On 26 June 2025, Ukrainian President Volodymyr Zelenskyy ordered a 40-day campaign against Russian targets, aiming to compel Russia to end its invasion. Since then, Ukraine has sharply escalated attacks on Russian territory, including Crimea, Moscow, and St Petersburg, triggering a fuel crisis and shifting the war's dynamics.
Why a 40-Day Campaign?
Orysia Lutsevych, head of the Ukraine Forum at Chatham House, interprets the 40-day timeframe as an Orthodox Christian reference. She states: “Zelenskyy is the master of narrative performance. I think it is a reference to the 40 days in purgatory waiting for the decision to go to hell or heaven. The message is that we already think of you as dead. Now it is your decision whether to save yourselves or not.”
Lutsevych also notes a political angle: “Elections for the Duma are in September. Part of the idea is to make Putin understand that it hurts his hold on power by doing everything to bring the war to Moscow and St Petersburg in particular.”
Phillips O’Brien, professor of strategic studies at the University of St Andrews, adds: “It is a psychological campaign. I don’t think there is an expectation that the 40-day campaign will force Russia to surrender. It is a way of saying: ‘We can take the war to you’.”

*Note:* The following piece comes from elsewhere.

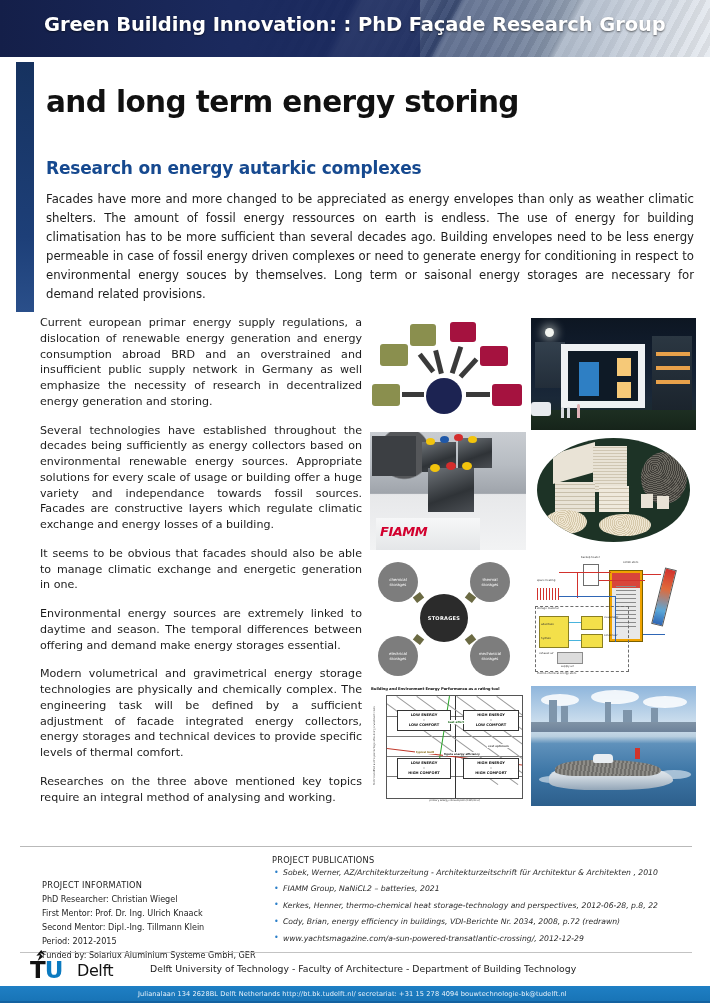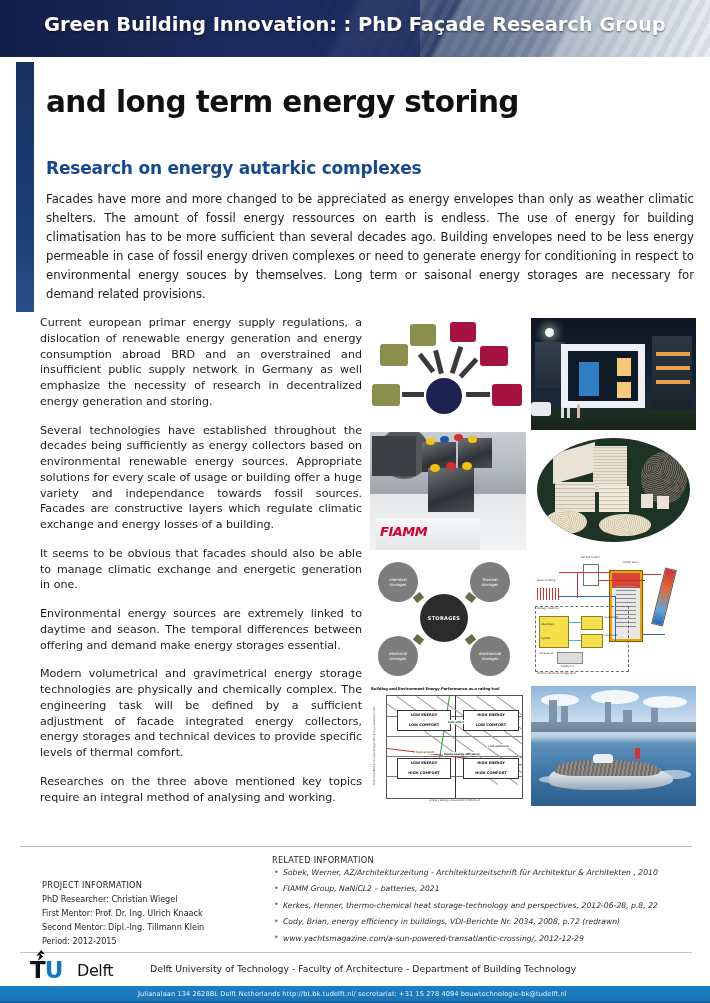"RELATED INFORMATION" div.sechead { text: RELATED INFORMATION -> PROJECT PUBLICATIONS }
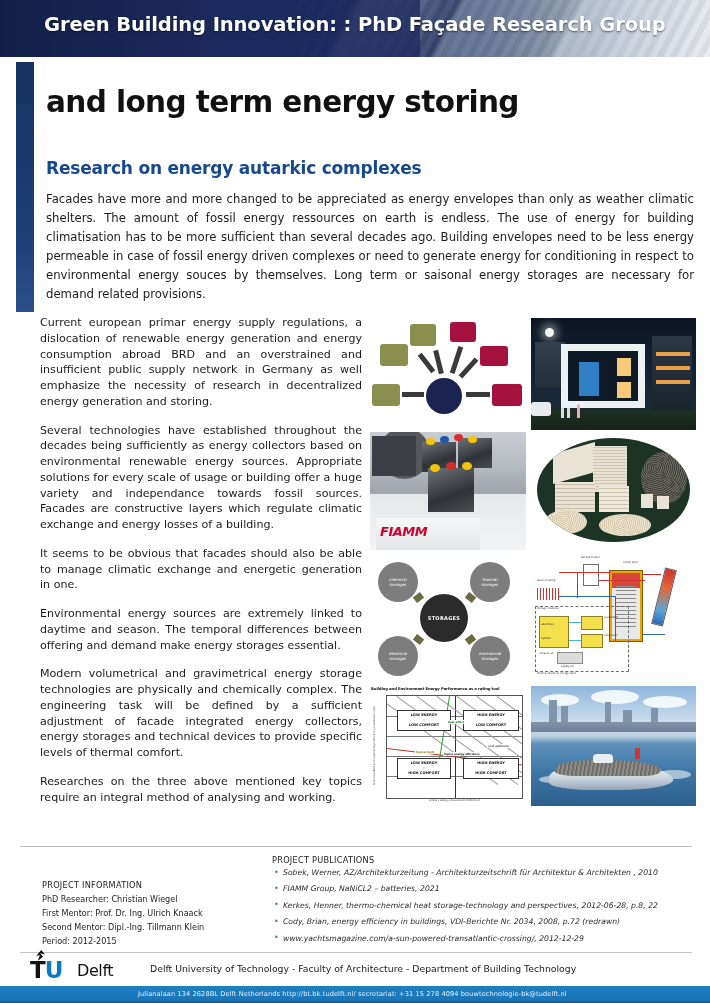"Funded by: Solarlux Aluminium Systeme" div.line { html: none -> <div>Funded by: Solarlux Aluminium Systeme GmbH, GER</div> }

What Does the Campaign Involve?
The campaign encompasses several ongoing efforts: the middle strike strategy disrupting Russia’s supply lines, long-range strikes on military industrial sites, refineries, shipping, and major cities. Retired Australian General Mick Ryan, writing in Futura Doctrina Substack, describes it as an “influence operation” intended to force Russia to end its invasion.
Ryan writes: “This is a unified campaign of deep strikes against oil refineries, military facilities and major cities intended to press Moscow toward ending the war.” He highlights that by 5 July, Ukraine’s general staff claimed to have disabled 42.74% of Russia’s oil refining capacity, hitting eight refineries in a month, destroying or damaging over 60 storage tanks, and causing cumulative industry losses of $13.5bn.
Impact on Russia
The stepped-up strikes have shocked Muscovites, with towering smoke columns from burning refineries and large drone flights over Moscow and St Petersburg. Russians face long queues at petrol stations, with some sleeping in cars. In Crimea, strikes on key bridges and roads have caused power cuts and a siege-like atmosphere.
The Institute for the Study of War reports that Ukraine’s strikes have forced a reckoning within Russia’s ultranationalist information space, causing commentators to blame the federal government for failing to create a cohesive air defence system.
International Implications
Ukraine’s success in bringing the war to Russia may have shifted the Trump administration’s attitude. At the July 2025 Nato summit in Ankara, US President Donald Trump suggested Kyiv could produce Patriot missile interceptors under licence. Lutsevych calls this “the biggest visible success of Ankara. It is psychologically important because before it would have seemed unbelievable.”
Future Prospects
Denys Shtilerman, chief designer of Ukraine’s missile producer Fire Point, hints at strikes on key military facilities in Moscow with newly produced ballistic missiles, possibly in September. He says: “First is Moscow … where the military facilities are protected. I am practically 100% certain they won’t be able to intercept effectively.”
There is speculation that Ukraine may attempt to retake territory from Russia, as Russian forces become thinly spread. Lutsevych believes the campaign is likely to continue and intensify beyond the 40-day frame.